The results of this study indicate that FK228 can more effectively than 5-Fu inhibit the growth of HCT-116 cells in vitro and vivo, and without obvious toxic effect on the kidney and hematology. Its clinical value in colon cancer treatment deserves further investigation.
研究新型组蛋白去乙酰化酶抑制剂FK228对人结肠癌HCT - 116细胞的体内外抑制作用,并评估其毒性和副作用。
采用CCK - 8法检测不同浓度的FK228和5 - 氟尿嘧啶(5 - Fu)作用于HCT - 116细胞24、48和72 h后的体外生长抑制情况。通过皮下接种肿瘤组织制备BALB/c裸鼠肿瘤异种移植模型,分别腹腔注射4 mg/kg FK228和50 mg/kg 5 - Fu,评估其对肿瘤生长、血液学指标以及肝肾功能的抑制作用。
CCK - 8法检测结果表明,FK228对HCT - 116细胞具有明显的生长抑制作用,呈剂量和时间依赖性。FK228作用于HCT - 116细胞48 h的半数抑制浓度(IC50)为12.05 ng/ml,而5 - Fu的IC50为18.92 μg/ml。FK228和5 - Fu处理20天后,FK228组肿瘤体积为(139.71±44.54)mm³,显著低于5 - Fu组[(282.28±58.81)mm³]和模型组[(520.65±39.73)mm³,两者P均<0.01]。FK228组平均肿瘤重量为(0.07±0.02)g,显著低于5 - Fu组[(0.20±0.08)g,P<0.01]。FK228组肿瘤生长抑制率为73.2%,显著高于5 - Fu组(45.8%,P<0.01)。FK228组和5 - Fu组谷丙转氨酶(ALT)水平均显著高于模型组(P<0.01)。

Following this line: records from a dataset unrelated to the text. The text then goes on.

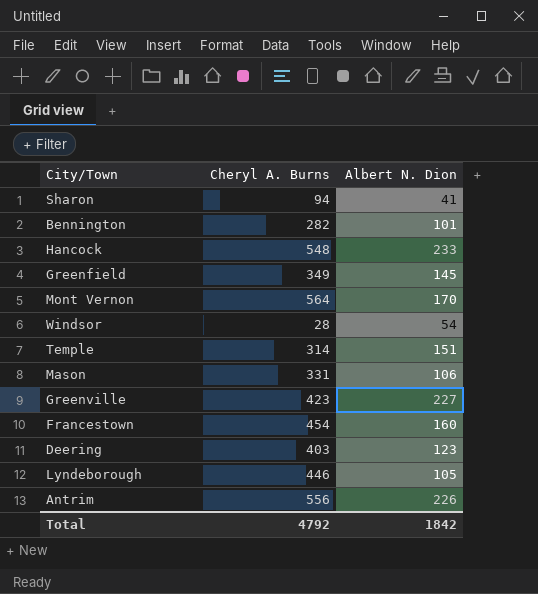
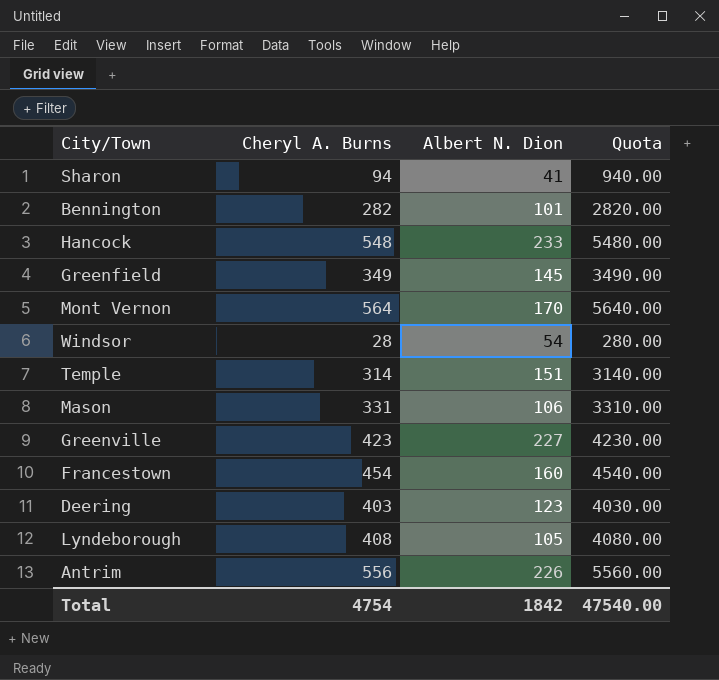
column Quota | formula: none -> [Cheryl A. Burns] * 10
Lyndeborough | Cheryl A. Burns: 446 -> 408
Total | Cheryl A. Burns: 4792 -> 4754

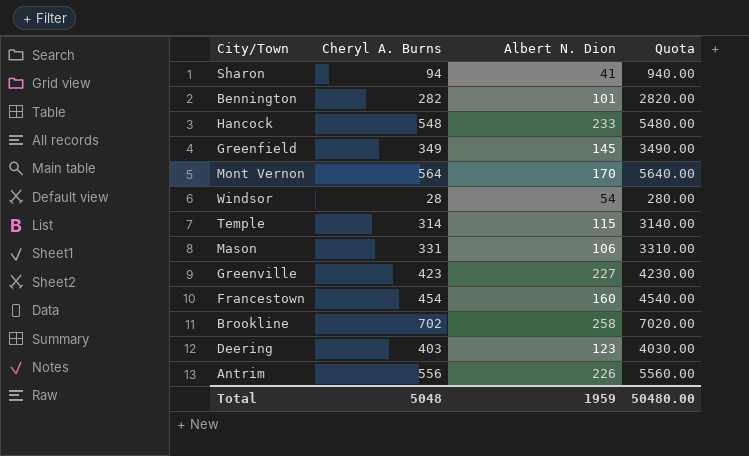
row Lyndeborough: 408 | 105 | 4080.00 -> none
Temple | Albert N. Dion: 151 -> 115
row Brookline: none -> 702 | 258 | 7020.00
Total | Cheryl A. Burns: 4754 -> 5048
Total | Albert N. Dion: 1842 -> 1959
Total | Quota: 47540.00 -> 50480.00

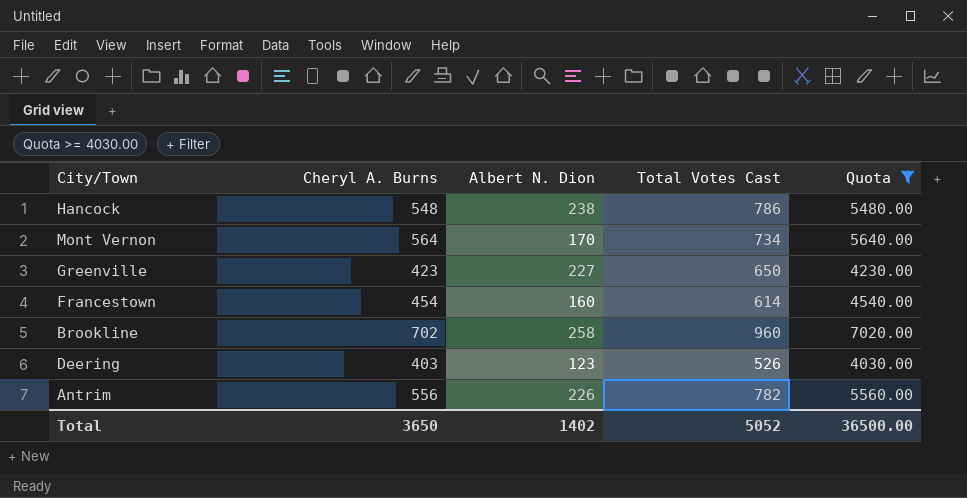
filter: none -> Quota >= 4030.00
column Total Votes Cast | formula: none -> [Cheryl A. Burns] + [Albert N. Dion]
Hancock | Albert N. Dion: 233 -> 238
Total | Cheryl A. Burns: 5048 -> 3650
Total | Albert N. Dion: 1959 -> 1402
Total | Quota: 50480.00 -> 36500.00

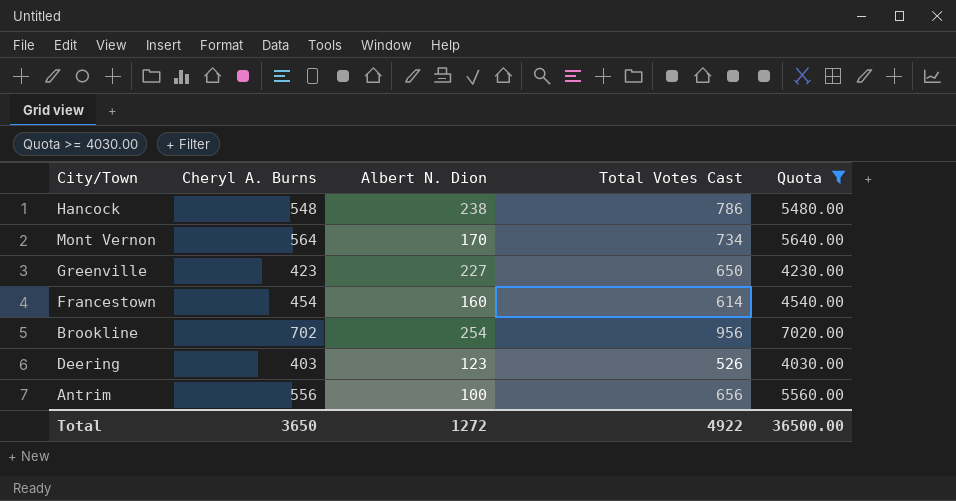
Brookline | Albert N. Dion: 258 -> 254
Brookline | Total Votes Cast: 960 -> 956
Antrim | Albert N. Dion: 226 -> 100
Antrim | Total Votes Cast: 782 -> 656
Total | Albert N. Dion: 1402 -> 1272
Total | Total Votes Cast: 5052 -> 4922

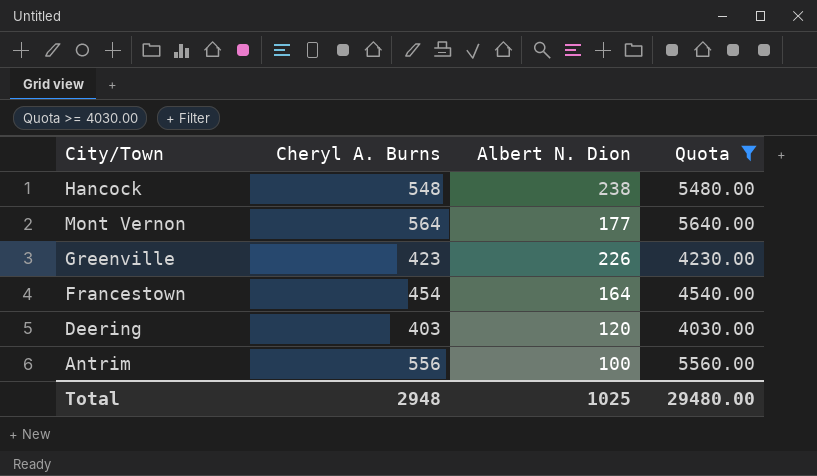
column Total Votes Cast | formula: [Cheryl A. Burns] + [Albert N. Dion] -> none
row Brookline: 702 | 254 | 956 | 7020.00 -> none
Mont Vernon | Albert N. Dion: 170 -> 177
Greenville | Albert N. Dion: 227 -> 226
Francestown | Albert N. Dion: 160 -> 164
Deering | Albert N. Dion: 123 -> 120
Total | Cheryl A. Burns: 3650 -> 2948
Total | Albert N. Dion: 1272 -> 1025
Total | Quota: 36500.00 -> 29480.00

5 - Fu组血尿素氮(BUN)显著高于模型组(P<0.01),而FK228组BUN与空白组和对照组相比差异无统计学意义(两者P>0.05)。血常规检测显示,5 - Fu组白细胞(WBC)、红细胞(RBC)、血红蛋白(Hb)和血小板(PLT)均显著低于模型组(均P<0.05),而FK228组仅WBC显著低于模型组(P<0.05)。苏木精 - 伊红(HE)染色病理检查显示,FK228组肝组织有纤维化和炎性细胞浸润,肾组织肾小管轻度水肿;而5 - Fu组肝组织有广泛的肝细胞水肿和坏死,肾组织肾小球和肾小管明显变形、坏死,肾小管壁变薄。
本研究结果表明,FK228在体外和体内均能比5 - Fu更有效地抑制HCT - 116细胞生长,且对肾脏和血液学无明显毒性作用。其在结肠癌治疗中的临床价值值得进一步研究。